Sorry I never got back to reply to this. I moved on to another part of the project that I am working on so I do not know that I will be getting back to exploring this.

Essentially though, I was wanting to setup something similar to Square's Otto. So we would need to be able to call from the C++ code to other parts (possibly multiple) of the native code. I think this would be a useful thing for mx3, but I don't know if anyone else needs this or if there is another method to this issue that I am missing, such as some polymorphic approach as you had mentioned. Honestly, I do not see how to use polymorphism to tie the c++ code to the Java or ObjC. That might just be my own misunderstanding of something.

skabbes commented 8 years ago

Well, otto seems to only be Java-based. So, it would kind of only be single platform (therefore polymorphism wouldn't really get you anything).

However, if you wanted an "event bus" like thing. You'd need to define that interface, and then implement it on android (with otto) and on iOS with something else.

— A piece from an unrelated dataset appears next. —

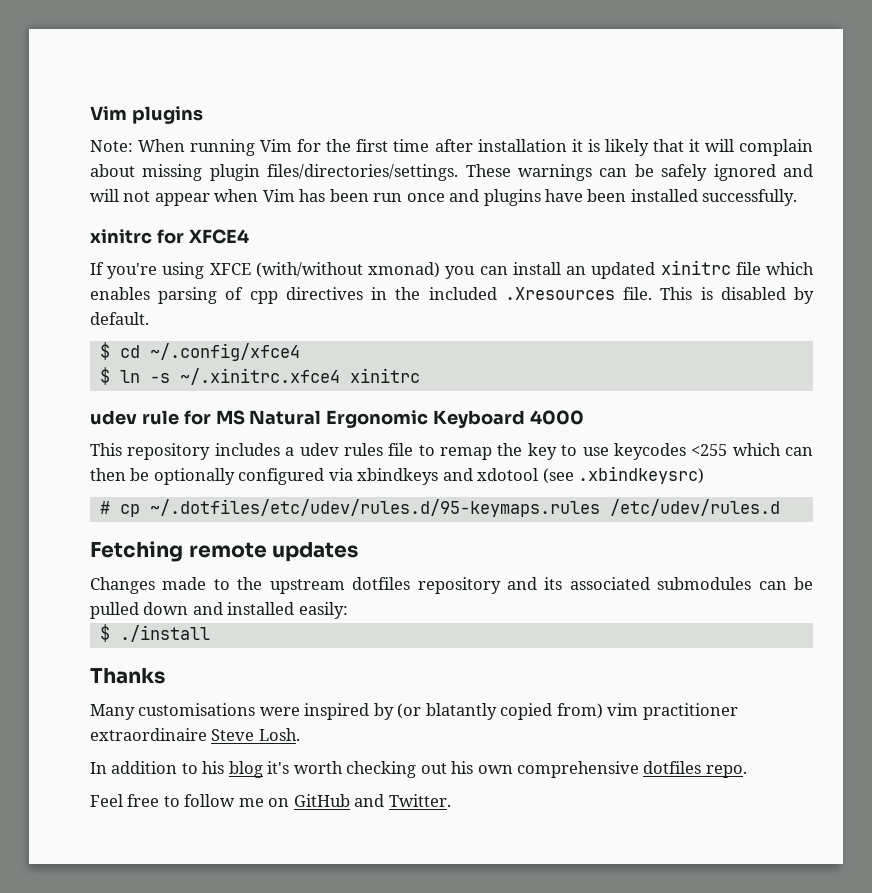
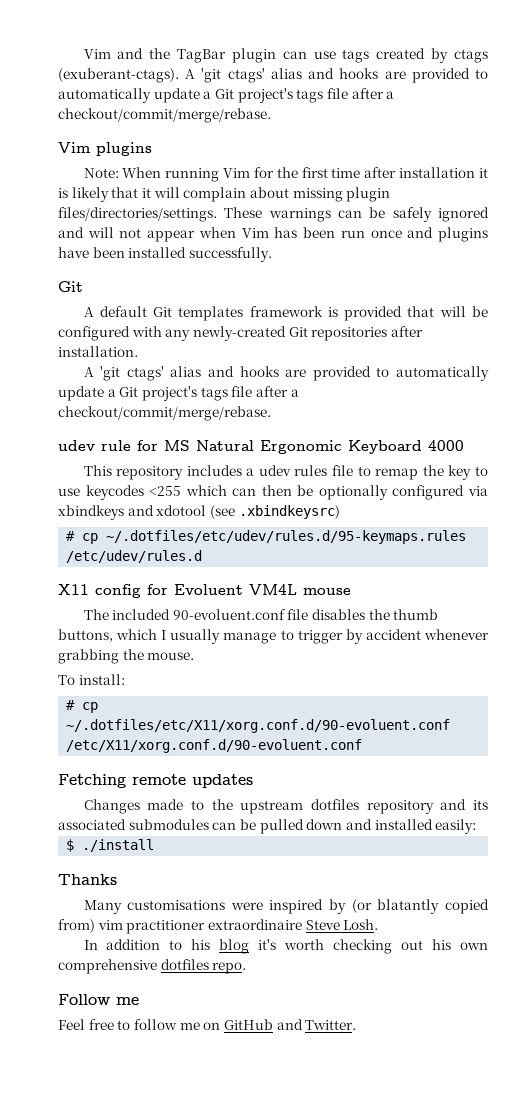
[90,106,127,120] Vim -> [83,48,488,63] [58,68,489,83] [58,88,395,103] [58,108,271,123] [58,142,90,153] Vim and the TagBar plugin can use tags created by ctags (exuberant-ctags). A 'git ctags' alias and hooks are provided to automatically update a Git project's tags file after a checkout/commit/merge/rebase. // Vim
[90,229,249,244] [90,260,815,279] [90,287,815,304] [90,312,149,325] [99,342,300,361] [99,367,420,385] xinitrc for XFCE4 // If you're using XFCE (with/without xmonad) you can install an updated xinitrc file which enables parsing of cpp directives in the included .Xresources file. This is disabled by default. // $ cd ~/.config/xfce4 // $ ln -s ~/.xinitrc.xfce4 xinitrc -> [58,281,83,292] [83,306,488,321] [58,326,423,341] [58,346,138,357] [83,366,489,381] [58,386,299,401] [58,406,271,421] Git // A default Git templates framework is provided that will be configured with any newly-created Git repositories after installation. // A 'git ctags' alias and hooks are provided to automatically update a Git project's tags file after a checkout/commit/merge/rebase.
(780, 507) none -> [58,584,351,598] [83,609,439,620] [58,629,489,644] [58,649,195,664] [58,674,125,685] [66,700,99,713] [66,719,451,733] [66,739,363,753] // X11 config for Evoluent VM4L mouse // The included 90-evoluent.conf file disables the thumb buttons, which I usually manage to trigger by accident whenever grabbing the mouse. // To install: // # cp ~/.dotfiles/etc/X11/xorg.conf.d/90-evoluent.conf /etc/X11/xorg.conf.d/90-evoluent.conf
(747, 771) none -> [58,994,139,1005] // Follow me

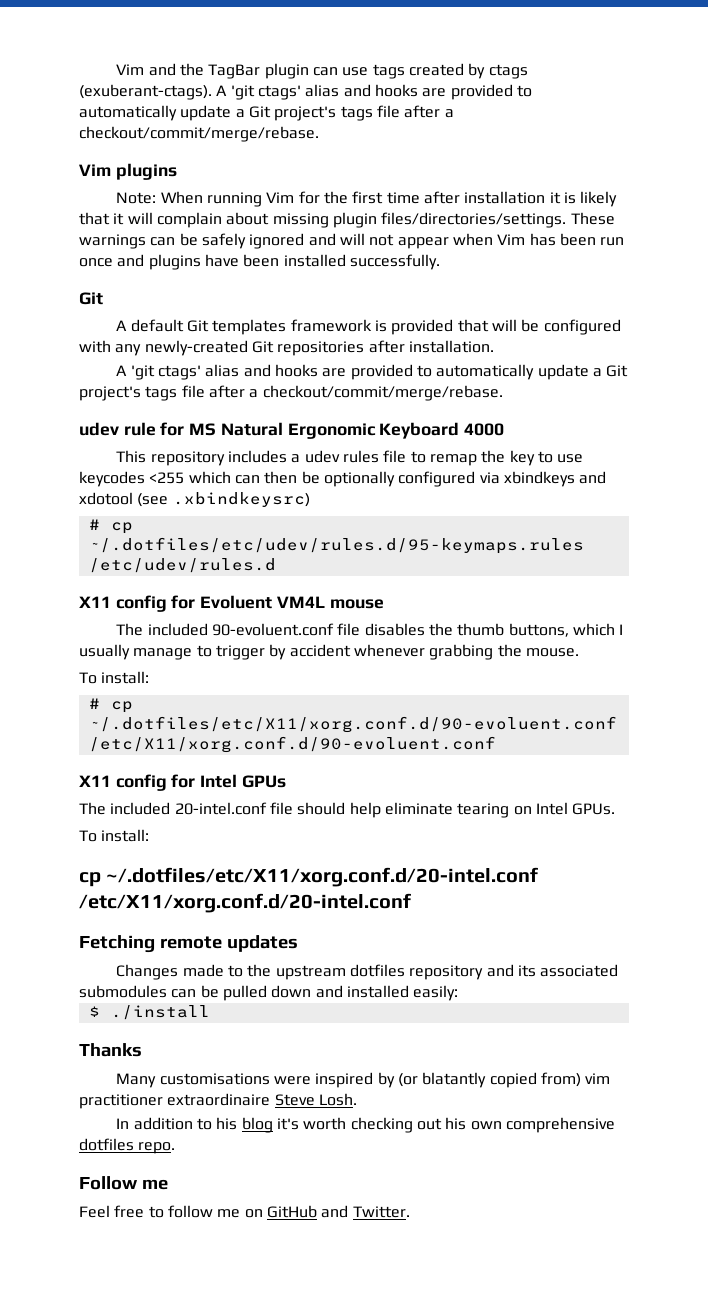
(363, 746) none -> [79,774,286,791] [79,802,616,818] [79,829,150,842] [79,867,539,887] [79,893,411,913] // X11 config for Intel GPUs // The included 20-intel.conf file should help eliminate tearing on Intel GPUs. // To install: // cp ~/.dotfiles/etc/X11/xorg.conf.d/20-intel.conf /etc/X11/xorg.conf.d/20-intel.conf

EventBus = interface +o +j {
   publish(message: string);
}

Then in your code, you'd need to do one of the following:

#ifdef __android__
EventBus * e = new JavaEventBus();
#endif
#ifdef __APPLE__
EventBus * e = new ObjcEventBus();
#endif

Or, you could simply pass the EventBus * as a parameter to your application (which is what djinni forces you to do). Does that make more sense?

wesselj1 commented 8 years ago

Yes, Otto is for Java only. What you've explained makes sense, but I would actually be wanting to do the publishing of events and routing to the appropriate subscribers within the C++ code. I was basically looking to not use Otto but make some a cross-platform solution to use in place of Otto since it is Java only. However, due to some other dependencies the project has gone to strictly native code for iOS and Android.